Purpose: To determine the corneal stabilization timeline after pterygium excision adjusted for horizontal invasion length (HIL).
Methods: In this single-center retrospective cohort, we analyzed 88 eyes of 80 patients with nasal or temporal primary pterygium who underwent excision and perioperative evaluation with anterior segment swept-source OCT (AS SS-OCT, Anterion®). Anterior simulated mean keratometry (SimKmean; 3-mm ring) and HIL were measured on AS SS-OCT. Keratometric stabilization was assessed at postoperative cutoffs of 8, 12, 16, 20, and 24 weeks using analysis of covariance (ANCOVA) with HIL as a covariate. Subgroup analysis was performed after stratifying by the median HIL (3.82 mm).

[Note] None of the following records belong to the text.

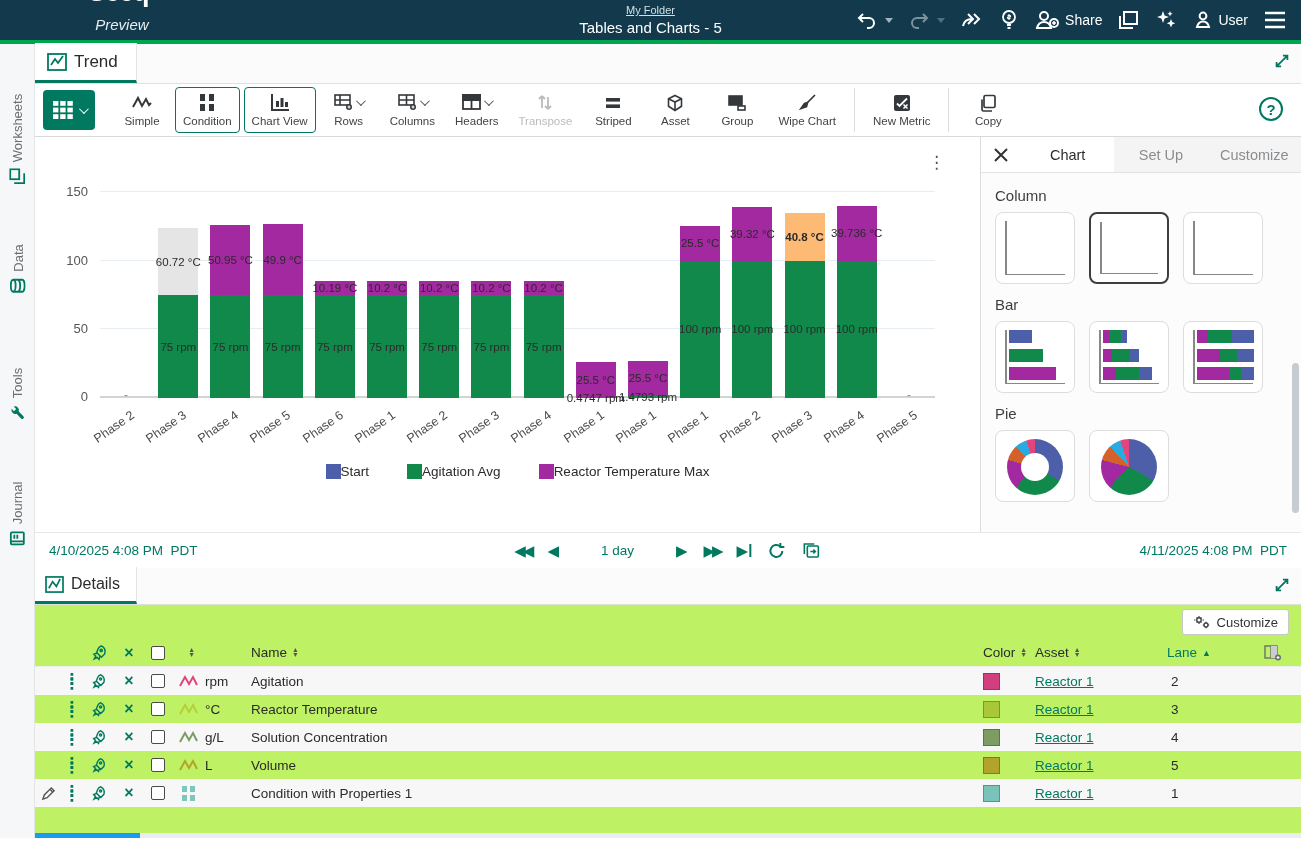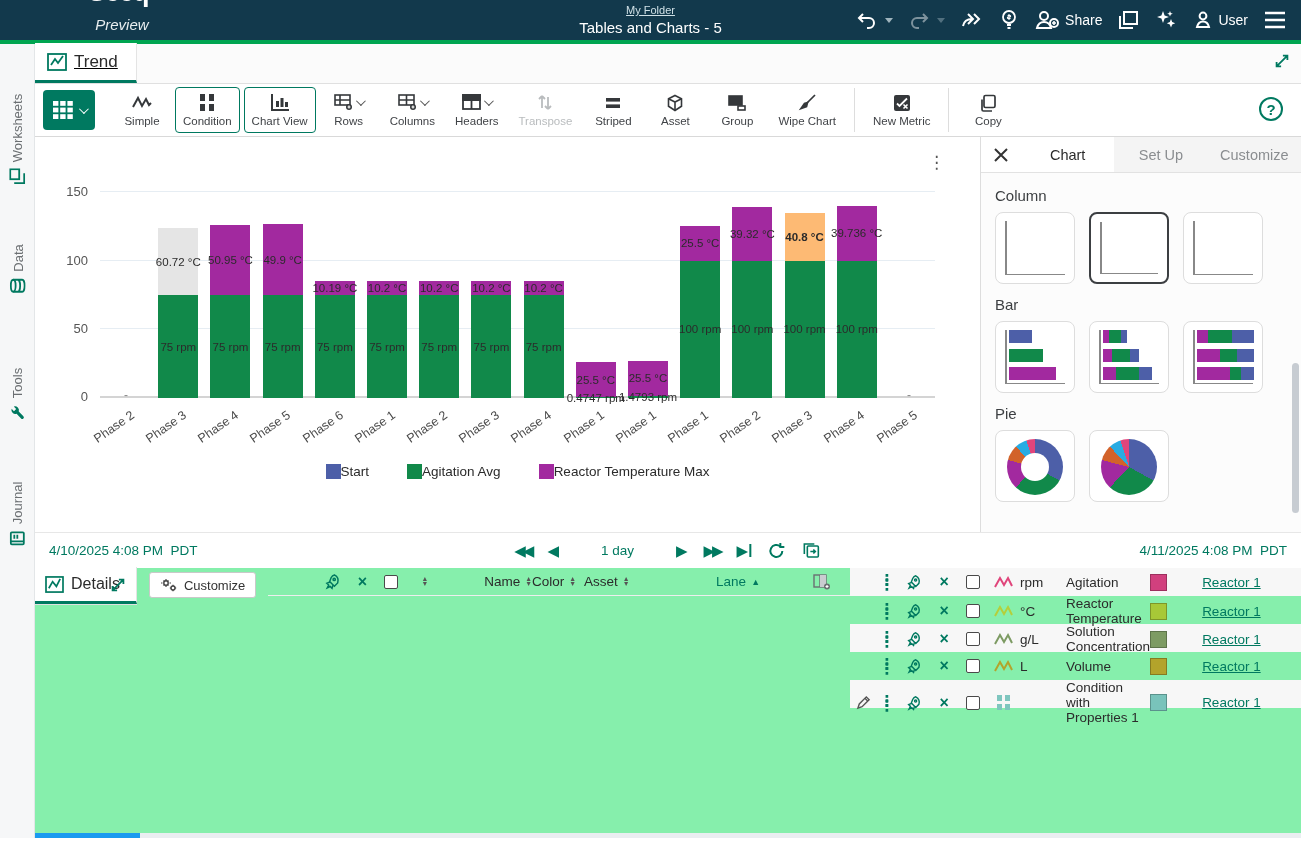--- a/index.html
+++ b/index.html
@@ -29,21 +29,21 @@
   
   .shell { display:flex; height:794px; }
   .sidebar { width:35px; background:#f6f7f8; border-right:1px solid #e3e6e8; position:relative; flex:none; }
   .side-item { position:absolute; left:0; width:35px; height:110px; display:flex;
     align-items:center; justify-content:center; cursor:pointer; }
   .side-inner { transform:rotate(-90deg); display:flex; align-items:center; gap:6px; white-space:nowrap; }
   .side-inner .lbl { color:#6b6f72; font-size:13px; }
   .content { flex:1; display:flex; flex-direction:column; min-width:0; }
 
   
-  .tabrow { height:40px; background:#fbfbfb; border-bottom:1px solid #e0e0e0; display:flex; align-items:flex-end; position:relative;text-decoration:underline; }
+  .tabrow { height:40px; background:#fbfbfb; border-bottom:1px solid #e0e0e0; display:flex; align-items:flex-end; position:relative; }
   .main-tab { background:#fff; border-right:1px solid #e4e4e4; border-bottom:3px solid var(--teal);
     height:40px; display:flex; align-items:center; gap:7px; padding:0 18px 0 12px; font-size:17px; color:#2b2b2b; cursor:pointer;}
   .expand-ic { position:absolute; right:10px; top:8px; cursor:pointer; }
 
   
   .toolbar { height:53px; background:#fff; border-bottom:1px solid #d9d9d9; display:flex; align-items:center; padding:0 8px; gap:4px; position:relative;}
   .grid-btn { width:52px; height:40px; border-radius:4px; background:var(--teal); display:flex; align-items:center; justify-content:center; gap:6px; margin-right:14px; cursor:pointer;}
   .tbtn { display:flex; flex-direction:column; align-items:center; justify-content:center; gap:3px;
     min-width:58px; height:46px; padding:2px 7px; color:#404347; font-size:11.5px; cursor:pointer; border:1px solid transparent; border-radius:4px; }
   .tbtn.active { border-color:var(--teal); }
@@ -101,21 +101,21 @@
   .panel-scroll { position:absolute; right:2px; top:190px; width:7px; height:150px; background:#c7ccd2; border-radius:4px; }
 
   
   .timebar { height:36px; border-top:1px solid #e7e7e7; display:flex; align-items:center; padding:0 14px; color:var(--teal); font-size:13.5px; position:relative; background:#fff;}
   .tb-center { position:absolute; left:50%; transform:translateX(-50%); display:flex; align-items:center; gap:16px; }
   .nav-ic { color:var(--teal); font-size:13px; cursor:pointer; letter-spacing:-3px; display:flex; align-items:center;}
   .duration { margin:0 26px; font-size:13.5px; }
   .endbar { width:2.5px; height:13px; background:var(--teal); margin-left:1px; }
 
   
-  .details { flex:1; display:flex; position:relative; background:#86efac; }
+  .details { flex:1; display:flex; flex-direction:column; position:relative; background:#bef264; }
   .d-tabrow { height:37px; background:#fbfbfb; border-bottom:1px solid #e0e0e0; display:flex; align-items:flex-end; position:relative; }
   .d-tab { background:#fff; border-right:1px solid #e4e4e4; border-bottom:3px solid var(--teal); height:37px;
     display:flex; align-items:center; gap:7px; padding:0 16px 0 10px; font-size:16px; color:#2b2b2b; cursor:pointer; }
   .custom-row { height:34px; display:flex; justify-content:flex-end; align-items:center; padding:0 12px; }
   .custom-btn { border:1px solid #c9c9c9; border-radius:3px; height:26px; display:flex; align-items:center; gap:6px;
     padding:0 10px; font-size:13px; color:#333; background:#fff; cursor:pointer; }
   .dgrid { display:grid; grid-template-columns:26px 22px 32px 28px 30px 32px 46px 1fr 52px 118px 92px 56px; align-items:center; height:28px; font-size:13.5px; color:#2b2b2b; }
   .dheader { border-bottom:1px solid #eee; color:#2b2b2b; }
   .drow:nth-child(odd) { background:#f7f7f7; }
   .cell { display:flex; align-items:center; }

Results: Mean anterior SimKmean increased from 42.95 ± 1.79 D preoperatively to 43.73 ± 1.53 D postoperatively (P < 0.001). Preoperative HIL correlated positively with the perioperative SimKmean change (r = 0.728 and P < 0.001). While postoperative duration showed no significant unadjusted correlation with keratometric change (r = -0.133 and P = 0.218), partial correlation controlling for HIL was negative (r = -0.248 and P = 0.021), indicating diminishing change over time after severity adjustment. ANCOVA demonstrated significant stabilization at 16 weeks (P = 0.036). In the HIL ≥ 3.82 mm subgroup, SimKmean change was greater before 20 weeks than after 20 weeks (1.73 ± 1.59 D vs 0.59 ± 0.74 D; P = 0.030), whereas no significant time-point differences were found for HIL < 3.82 mm.
Conclusion: Corneal keratometric stabilization after pterygium excision depends on preoperative HIL. A minimum of 16 weeks is recommended before cataract surgery planning, with at least 20 weeks for eyes with HIL ≥ 3.82 mm.